■ **THE PROBLEM**: Once the pictures are set aside, copy everything else in the records exactly.

■ **DATA PROVIDED**:
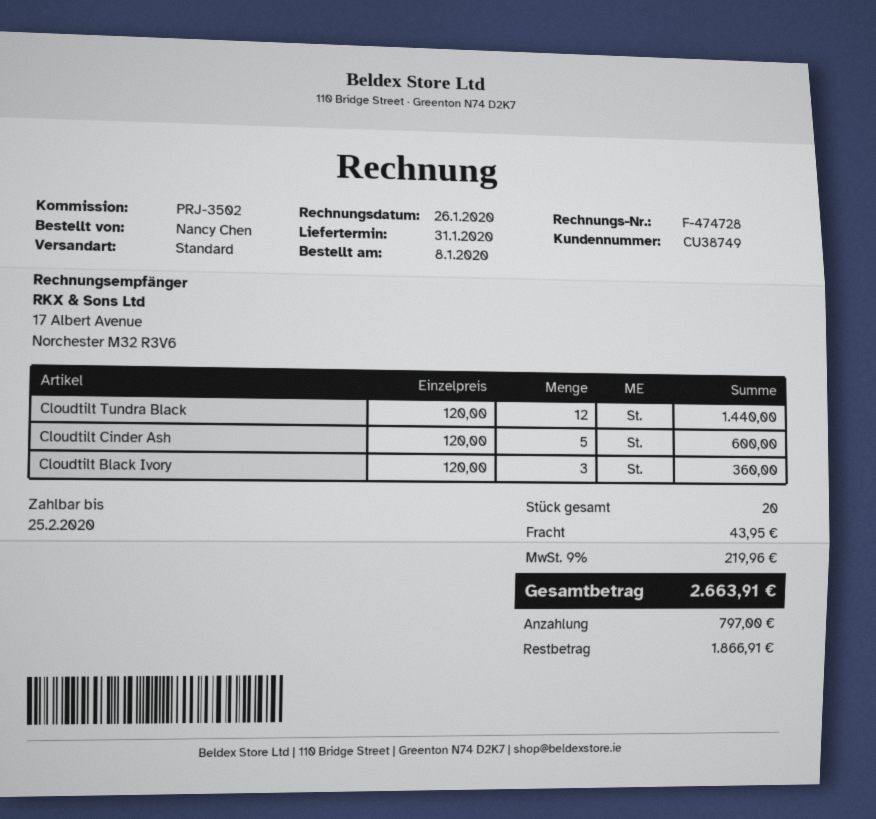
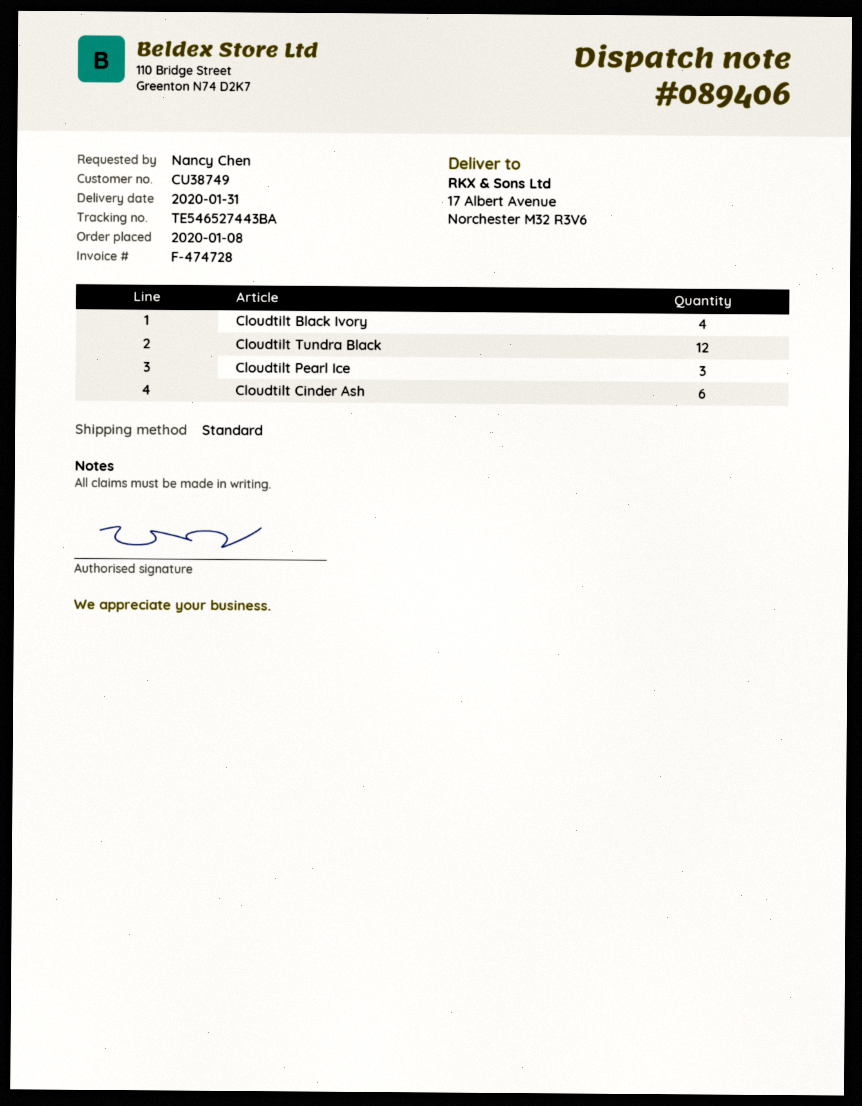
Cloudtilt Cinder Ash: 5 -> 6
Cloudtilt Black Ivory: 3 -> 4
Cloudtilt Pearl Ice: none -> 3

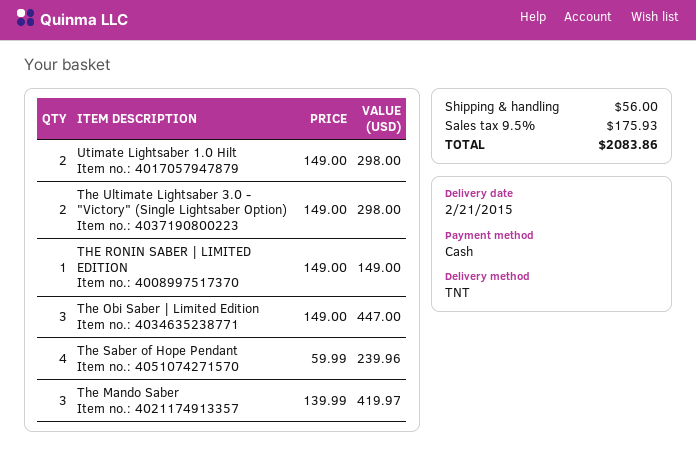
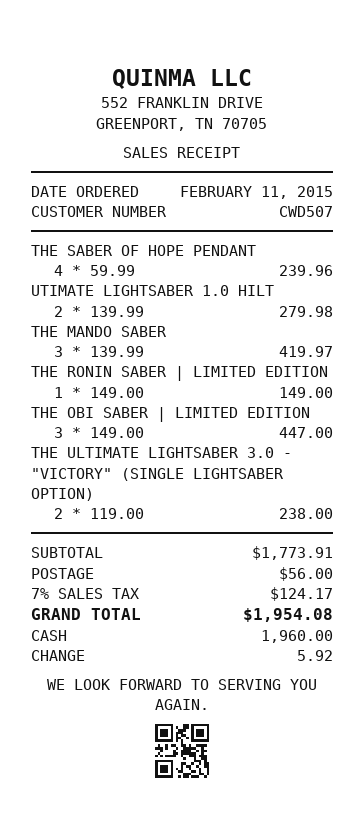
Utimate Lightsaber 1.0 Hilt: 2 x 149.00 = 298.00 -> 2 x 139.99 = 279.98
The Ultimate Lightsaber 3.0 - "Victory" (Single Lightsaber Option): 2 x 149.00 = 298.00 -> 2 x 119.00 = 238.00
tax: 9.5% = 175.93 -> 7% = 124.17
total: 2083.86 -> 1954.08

■ **ANSWER TO THIS PROBLEM**:
Cloudtilt Cinder Ash: 5 -> 6
Cloudtilt Black Ivory: 3 -> 4
Cloudtilt Pearl Ice: none -> 3

Utimate Lightsaber 1.0 Hilt: 2 x 149.00 = 298.00 -> 2 x 139.99 = 279.98
The Ultimate Lightsaber 3.0 - "Victory" (Single Lightsaber Option): 2 x 149.00 = 298.00 -> 2 x 119.00 = 238.00
tax: 9.5% = 175.93 -> 7% = 124.17
total: 2083.86 -> 1954.08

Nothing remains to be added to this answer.